Ogden Hall





Corissa, 26, came to Anna Ogden Hall two years ago with a meth addiction, and while the meth rapidly accelerated her demise, her addictive behavior really began years earlier with a much less menacing substance – food.
“Food was my best friend,” she said. Food brought her happiness, pleasure, excitement. It comforted her. It was legal and readily available. And, unlike relationships, food never let her down.
Corissa had been let down in the most basic of relationships. Her mother had been an alcoholic and a drug addict in the early years of Corissa’s life, and while they had been close, their relationship was far from healthy. Corissa went on drug runs with her mom. She stayed home from school to take care of her when she had a hangover, and also accompanied her to Alcoholics Anonymous meetings. From first through third grade, Corissa was her mom’s counselor, her support, her nurse, her best friend. Then, in third grade, that relationship came to an abrupt halt. Corissa’s parents divorced, and Corissa and her brother went to live with their dad in a different state. She remembers trying to say good-bye to an irate, drunken mom. “She was out of control.”
Corissa’s father was loving and good but short on understanding of what it meant to be a girl. “Growing up with two boys, I wasn’t really allowed to be a girl... because they didn’t know how to handle that. Instead of hugs, we beat each other up.”
As she entered adolescence, Corissa began to rebel. Meanwhile, her mom had gotten clean, and her dad thought it might be time for his children to live with her again. He thought Corissa needed a woman’s influence, and he was right. Corissa remembers the pleasure of shopping with her mom and having a pink bedroom. She remembers her mom making dinner and sitting down to talk with her. Those memories, however, are limited because two months after Corissa and her brother arrived, her mom was diagnosed with leukemia. Two weeks later, she was dead.

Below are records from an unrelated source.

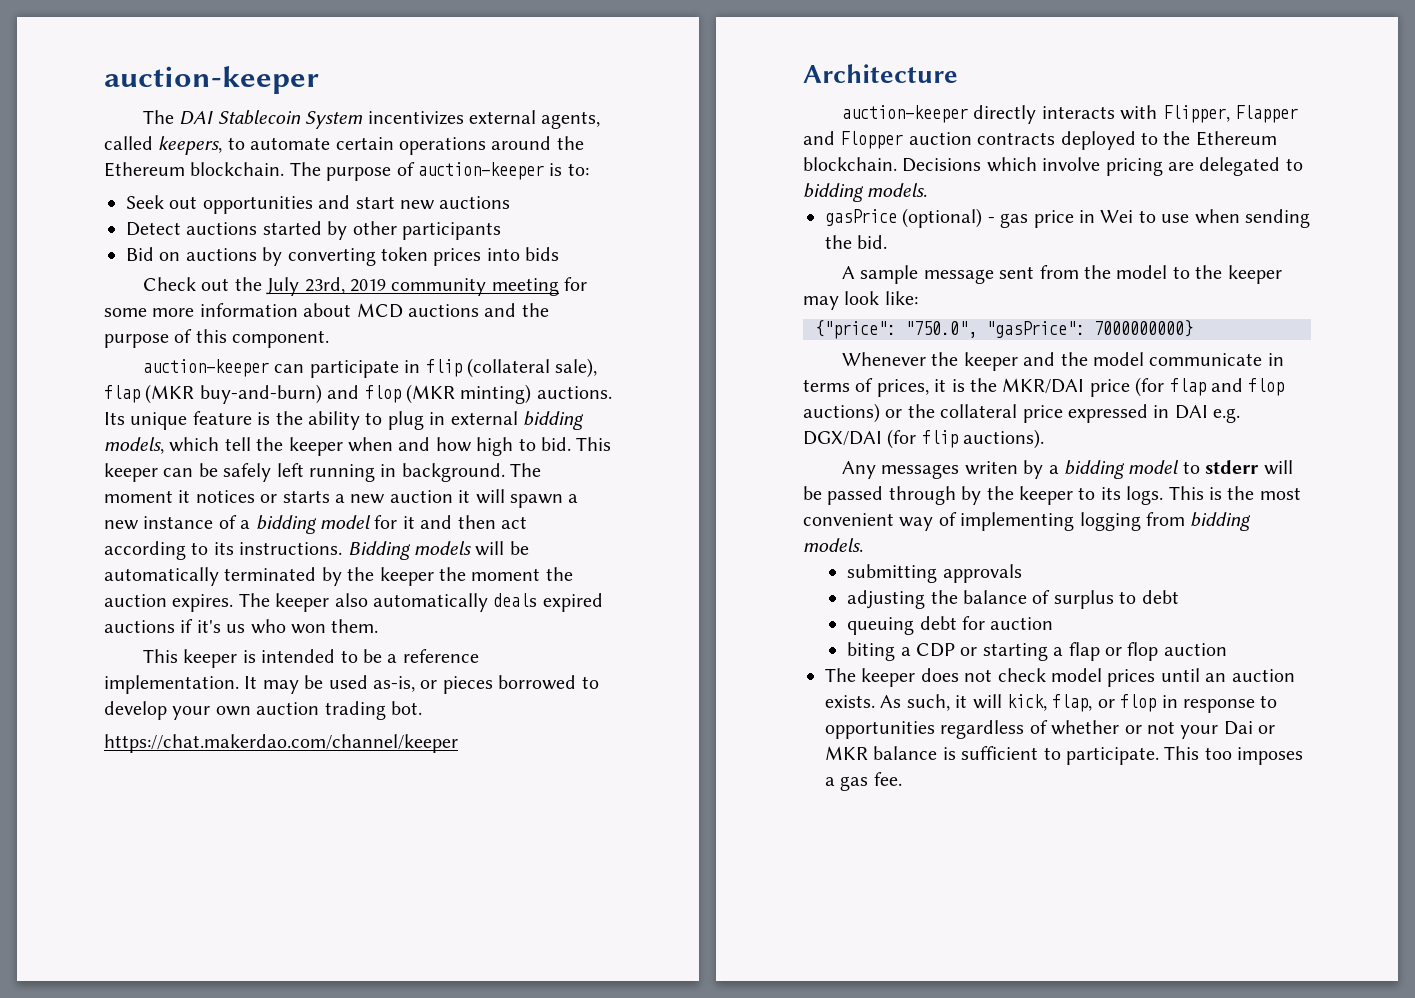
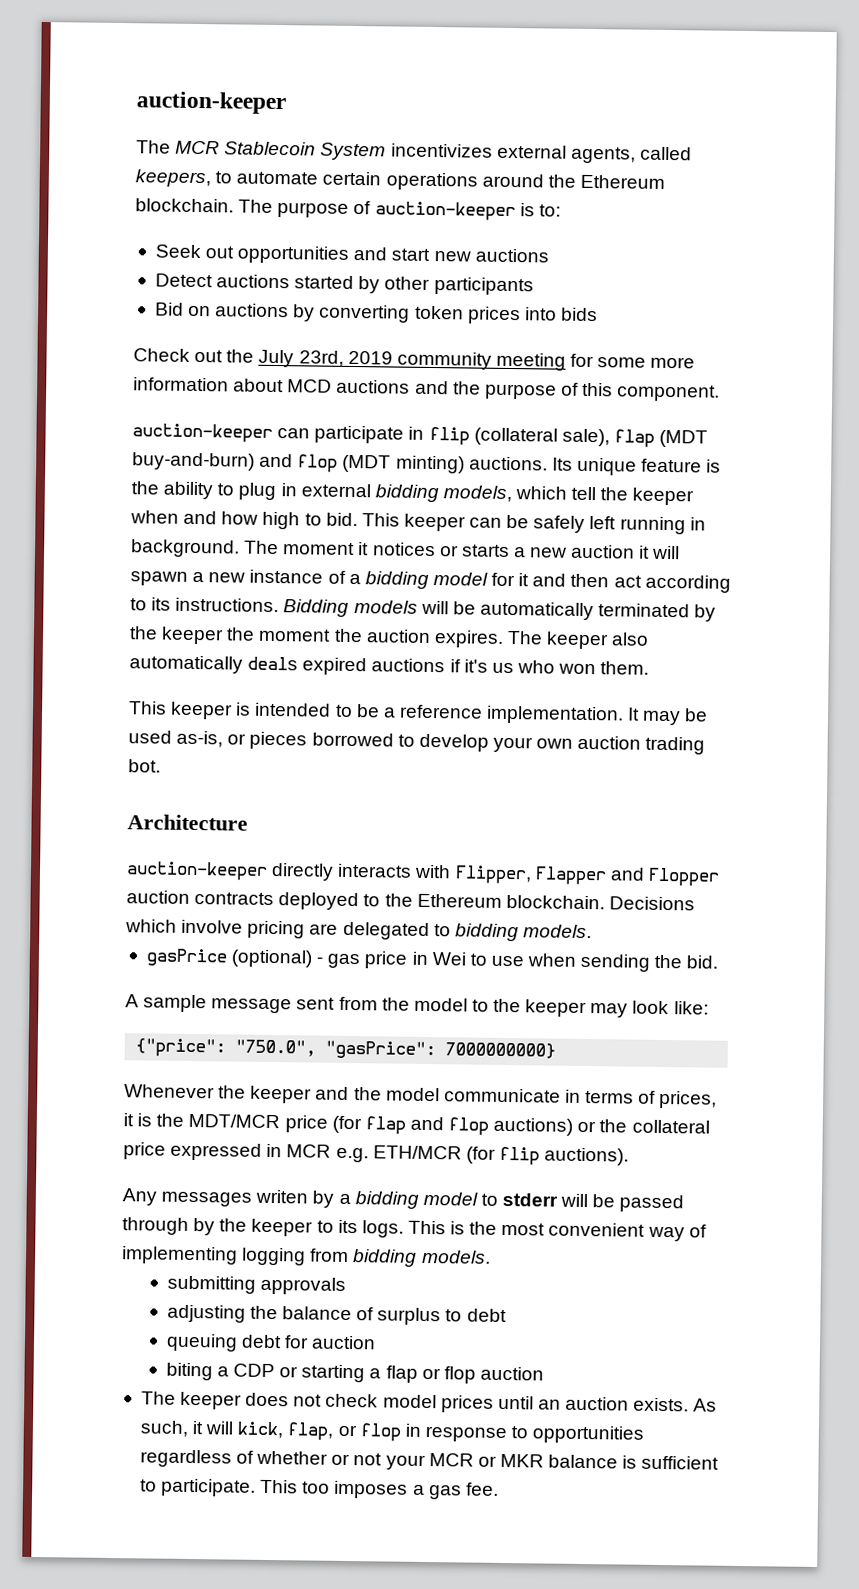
[179,111,214,125] DAI -> [175,140,221,155] MCR
[145,384,195,404] (MKR -> [659,429,709,448] (MDT
[406,384,455,404] (MKR -> [342,454,392,473] (MDT
[104,734,458,753] // https://chat.makerdao.com/channel/keeper -> (161, 766) none
[1002,378,1085,394] MKR/DAI -> [188,1113,281,1129] MDT/MCR
[1174,405,1241,423] [803,431,882,446] DAI e.g. DGX/DAI -> [286,1144,462,1163] MCR e.g. ETH/MCR
[1223,721,1253,735] Dai -> [428,1453,474,1467] MCR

Corissa was ill-equipped to deal with the onslaught of emotions that hit her. So she didn’t. She buried them. She remembers sitting on the edge of her bed after she got the news of her mom’s death and consciously choosing not to feel. She could see her dad had his hands full being a single parent and struggling to pay the bills. “I felt guilty about that, so I did as much as I could to help him.” She took on a lot of the mom roles – cooking, cleaning, laundry – and maintained a happy exterior.
Looking back, Corissa can see that she was doomed to fail. “You cannot just squelch your emotions. They show up in other ways.” At some point, Corissa – like many who are starving emotionally – turned to food for comfort. It seemed like the perfect answer. 
“When I’m eating, it takes my mind off what’s going on. Here I am just shoving food. I’m enjoying something. People can’t hurt me right now, and then I throw up. And, after I’m done eating and I throw up, I’m like, ‘What was I even mad about? Who cares?’” The food masked the pain. The pain of losing her mom, not once, but twice. The pain of missing out on her childhood, and all the love and caring that a mother was designed to provide. The pain that – from some hidden place – drove many of her life choices.
Bulimia is sometimes referred to as “the good girl’s addiction” because it’s legal, but Corissa’s insatiable emotional hunger led her to try illegal drugs – cocaine and meth. The meth accelerated her downward spiral until Corissa’s life began to resemble her mother’s. Her life centered on and was consumed by her addiction. “I was my mom.”
Corissa had alienated everyone who cared about her, but her brother, now a strong Christian, told her he would see her at church. As much as she hated God for what she believed He had done to her life, Corissa felt drawn to go. God’s Word softened her heart, and the women’s minister there directed her to Anna Ogden Hall where, finally, Corissa met the pain face to face.
“It was the hardest time in my life – not giving in to the drug addictions. I had terrible cravings, but I didn’t give in. I struggled and won battles, struggled and won battles.”
Surrounded by God’s Word and people at Anna Ogden Hall who lovingly spoke the truth into her life, Corissa discovered that she could have the ideal love she craved, that the comfort food could only temporarily provide was permanently and abundantly available in a relationship with Jesus Christ. He loves her perfectly and will never leave her nor forsake her. And Corissa loves Him back.
“I am so thankful to have Him as my best friend, as my protector, and as my counselor. I enjoy learning about Him. I enjoy God. Period.”